This would work for the problem I'm trying to solve. On our platform, the
majority of the ACPI tables are in E820_ACPI regions. Mapping as cached
solves most of the performance. However, even the E820_NVS regions are
mapped as WB by BIOS on our platform. What is the advantage of having the
OS map this as UC as long as this mapping option is a platform specific?
>
> Can we add a boot option to control whether the E820_ACPI region can be
> mapped as cached type?
In general, I don't like boot options for thing like this. They are prone
to misuse. Mapping as WB really is not an option - it is a platform-specific
attribute & should be controlled by the OS or BIOS and transparant to the user.
In the patch I posted, I had the mapping controlled by platform specific
code. I originally had it as a x86_platform callout but other schemes may
be more appropriate.
Would it be better to add an acpi function that is called directly from the
UV initialization code. The new acpi function would set a flag that controls
the mapping done later by acpi_os_map_memory()?
>
> > But the benefits of caching are very clear and well measured by Jack, so we
> > want the feature. What we can do is to add an exception for 'known good' hw
> > vendors - i.e. something quite close to Jack's RFC patch, but implemented a
> > bit more cleanly:
> >
> > Exposing x86_platform and e820 details to generic ACPI code isnt particularly
> > clean - there should be an ACPI accessor function for that or so: a new
> > acpi_table_can_be_cached(table) function or so.
>
> Agree. The function of acpi_os_map_memory will also be used on IA64
> platform. It seems more reasonable to use a wrapper function to check
> whether the corresponding region can be mapped as cached type.
> >
> > In fact since __acpi_map_table(addr,size) is defined by architectures already,
> > this could be done purely within x86 code.
> >
> > Thanks,
> >
> > Ingo
On Fri, Jul 23, 2010 at 09:14:50PM -0300, Henrique de Moraes Holschuh wrote:
> On Thu, 22 Jul 2010, Jack Steiner wrote:
> > Large SGI UV systems (3072p, 5TB) take a long time to boot. A significant
> > part of the boot time is scanning ACPI tables. ACPI tables on UV systems
> > are located in RAM memory that is physically attached to node 0.
> >
> > User programs (ex., acpidump) read the ACPI tables by mapping them thru
> > /dev/mem. Although mmap tries to map the tables as CACHED, there are
> > existing kernel UNCACHED mapping that conflict and the tables end up as
> > being mapped UNCACHED. (See the call to track_pfn_vma_new() in
> > remap_pfn_range()).
>
> Well, as it was raised in this thread, ACPI tables are likely to be near RAM
> regions used for IPC with the firmware or SMBIOS, and we have no idea of the
> kind of crap that could happen if we enable caching on those areas.

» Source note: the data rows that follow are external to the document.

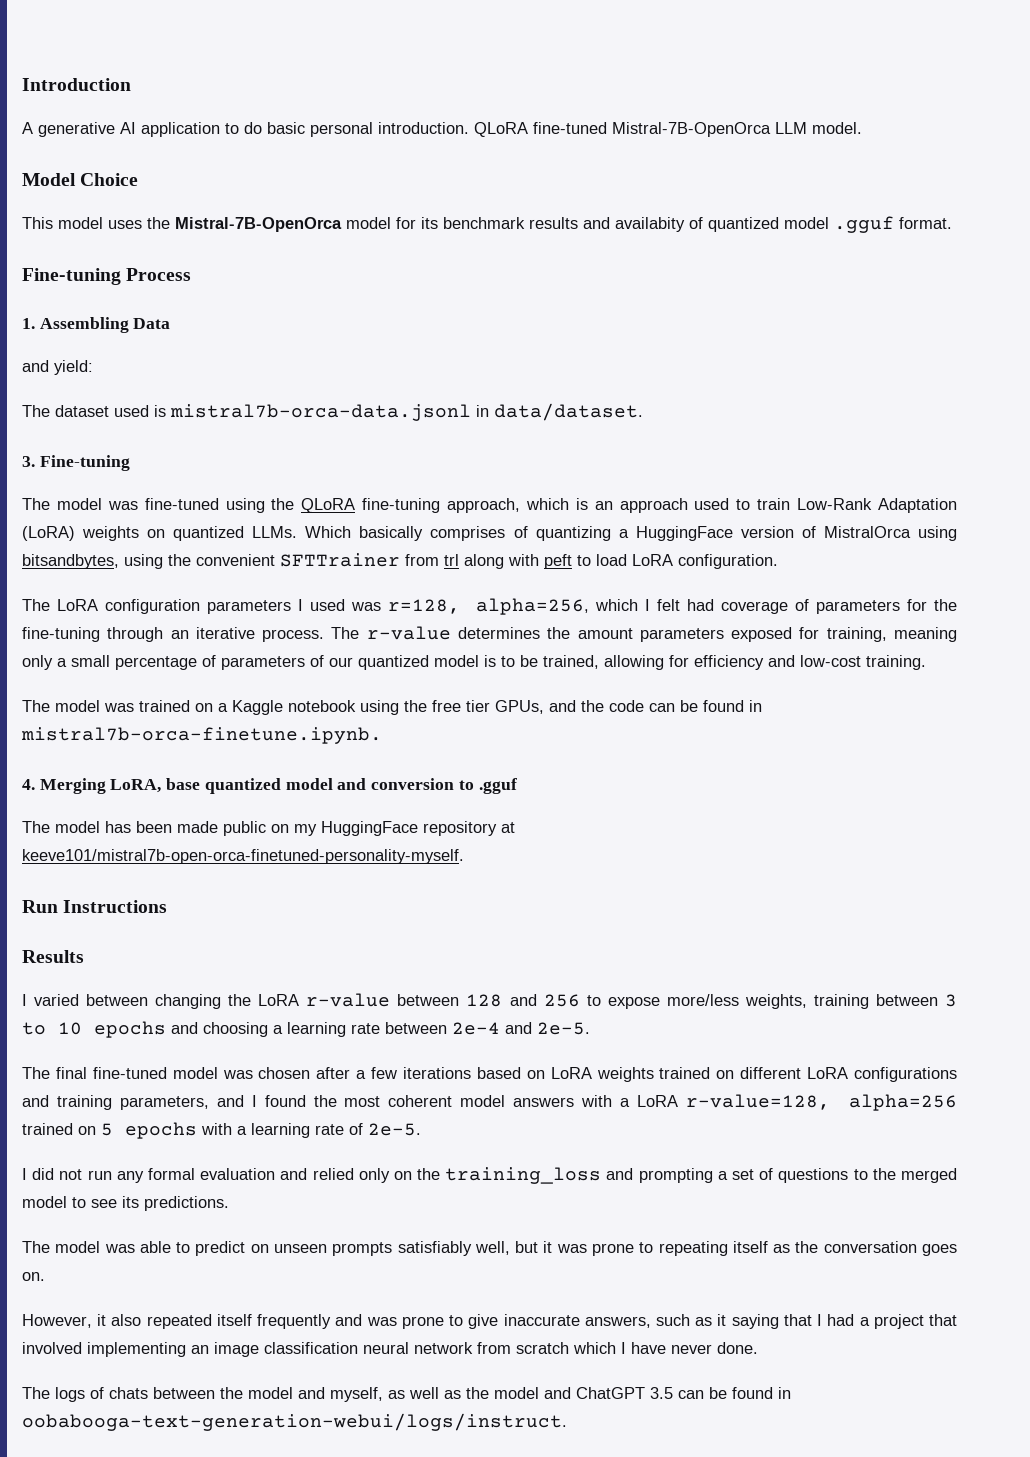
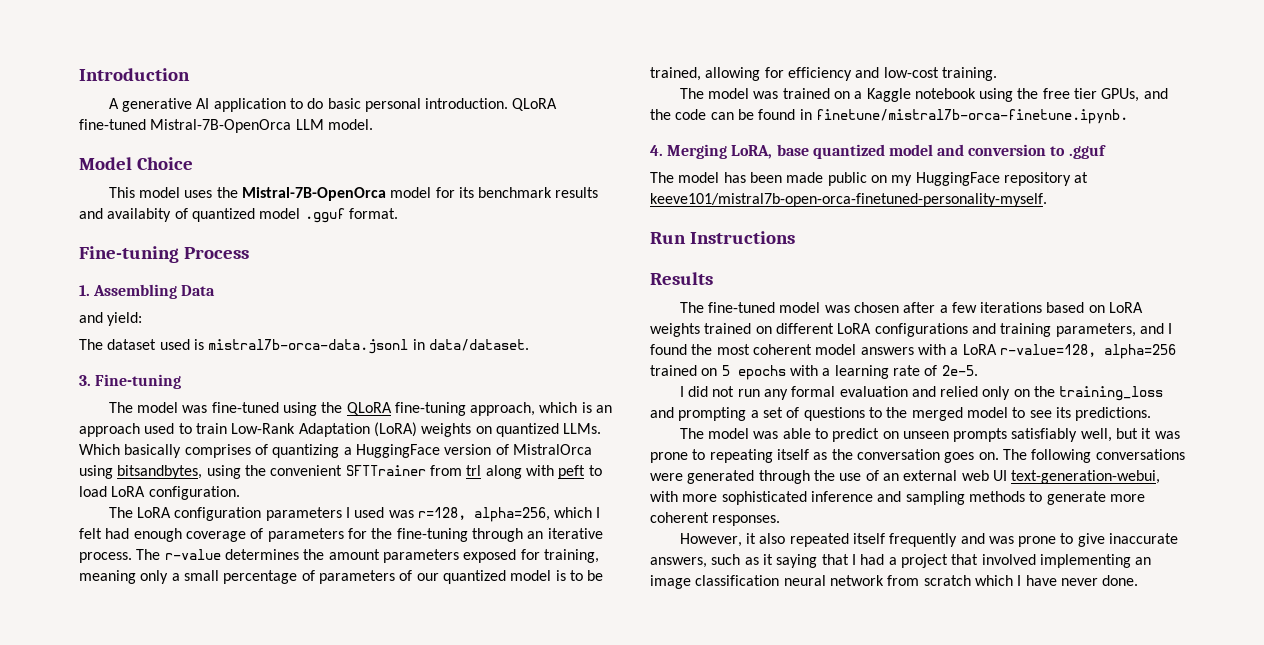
- The LoRA configuration parameters I used was r=128, alpha=256, which I felt had coverage of parameters for the fine-tuning through an iterative process.
+ The LoRA configuration parameters I used was r=128, alpha=256, which I felt had enough coverage of parameters for the fine-tuning through an iterative process.
- The model was trained on a Kaggle notebook using the free tier GPUs, and the code can be found in mistral7b-orca-finetune.ipynb.
+ The model was trained on a Kaggle notebook using the free tier GPUs, and the code can be found in finetune/mistral7b-orca-finetune.ipynb.
- I varied between changing the LoRA r-value between 128 and 256 to expose more/less weights, training between 3 to 10 epochs and choosing a learning rate between 2e-4 and 2e-5.
- The final fine-tuned model was chosen after a few iterations based on LoRA weights trained on different LoRA configurations and training parameters, and I found the most coherent model answers with a LoRA r-value=128, alpha=256 trained on 5 epochs with a learning rate of 2e-5.
+ The fine-tuned model was chosen after a few iterations based on LoRA weights trained on different LoRA configurations and training parameters, and I found the most coherent model answers with a LoRA r-value=128, alpha=256 trained on 5 epochs with a learning rate of 2e-5.
+ The following conversations were generated through the use of an external web UI text-generation-webui, with more sophisticated inference and sampling methods to generate more coherent responses.
- The logs of chats between the model and myself, as well as the model and ChatGPT 3.5 can be found in oobabooga-text-generation-webui/logs/instruct.

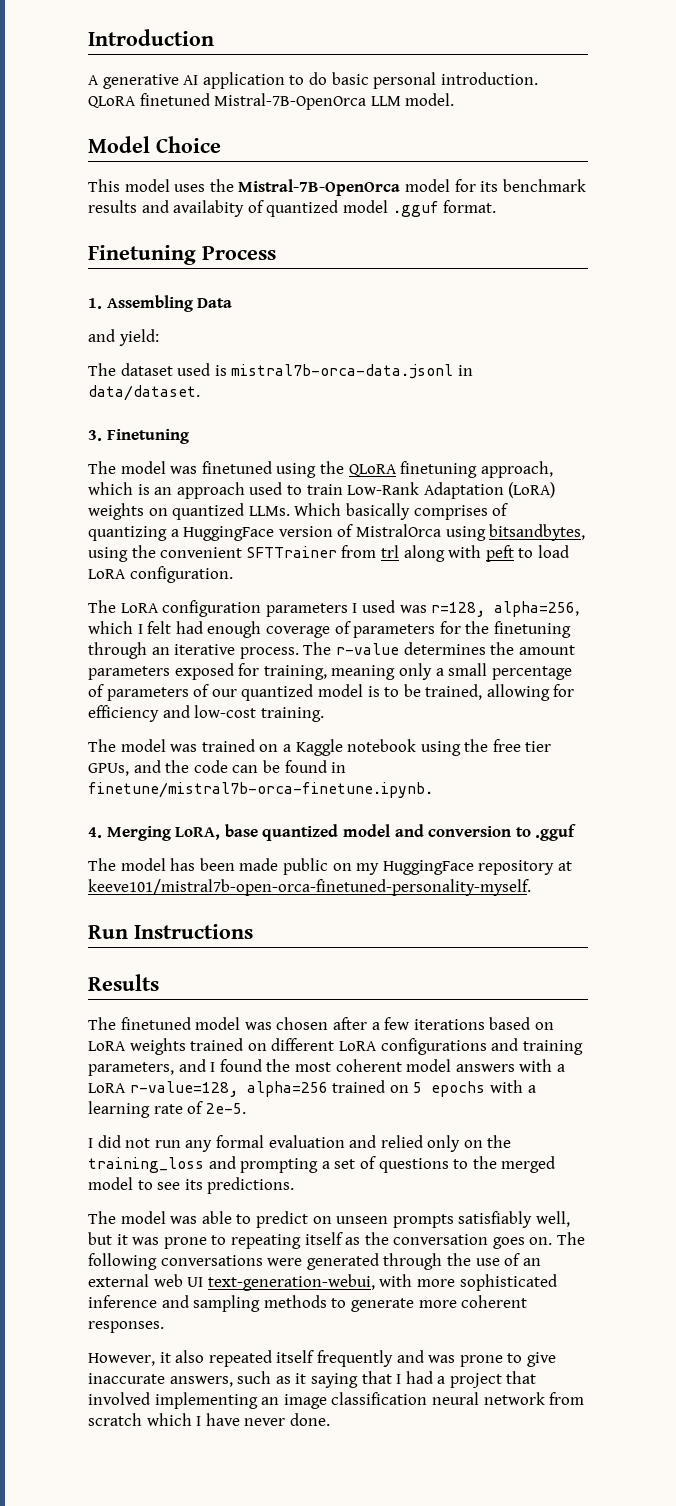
- QLoRA fine-tuned Mistral-7B-OpenOrca LLM model.
+ QLoRA finetuned Mistral-7B-OpenOrca LLM model.
- Fine-tuning Process
+ Finetuning Process
- 3. Fine-tuning
- The model was fine-tuned using the QLoRA fine-tuning approach, which is an approach used to train Low-Rank Adaptation (LoRA) weights on quantized LLMs.
+ 3. Finetuning
+ The model was finetuned using the QLoRA finetuning approach, which is an approach used to train Low-Rank Adaptation (LoRA) weights on quantized LLMs.
- The LoRA configuration parameters I used was r=128, alpha=256, which I felt had enough coverage of parameters for the fine-tuning through an iterative process.
+ The LoRA configuration parameters I used was r=128, alpha=256, which I felt had enough coverage of parameters for the finetuning through an iterative process.
- The fine-tuned model was chosen after a few iterations based on LoRA weights trained on different LoRA configurations and training parameters, and I found the most coherent model answers with a LoRA r-value=128, alpha=256 trained on 5 epochs with a learning rate of 2e-5.
+ The finetuned model was chosen after a few iterations based on LoRA weights trained on different LoRA configurations and training parameters, and I found the most coherent model answers with a LoRA r-value=128, alpha=256 trained on 5 epochs with a learning rate of 2e-5.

I'm certainly not suggesting that ALL platforms map ACPI tables as WB. That
would be a disaster. Only platforms where BIOS specifically reports that
that tables are in WB memory should be mapped as MB.
>
> OTOH, we *know* of systems that force us to copy the ACPI tables to regular
> RAM, otherwise, the utterly broken BIOS corrupts the ACPI tables after the
> kernel has loaded.
>
> Couldn't we simply always copy all tables to regular RAM and mark THAT as
> cacheable (since there will be no IPC regions in it)? For the tables that
> are only used once, we can free the RAM later.
I'm really out of the area of the kernel that I understand :-)
What are the implications of copying the ACPI tables to another location?
Does BIOS ever make changes to their tables that would make it necessary
to update the OS copy?
While copying tables might sound attractive, it seems like there is a
ripple effect. For example, acpidump does the following:
- opens /sys/firmware/efi/systable
- reads the physical address of the ACPI20 table
(strace)
open("/sys/firmware/efi/systab", O_RDONLY) = 3
read(3, "MPS=0x0\nACPI20=0x78d76014\nACPI=0"..., 4096) = 83
(contents)
ACPI20=0x78d76014
SMBIOS=0x78c33000
- opens /dev/mem
(strace)
open("/dev/mem", O_RDONLY) = 4
mmap(NULL, 396, PROT_READ, MAP_PRIVATE, 4, 0x78d76000)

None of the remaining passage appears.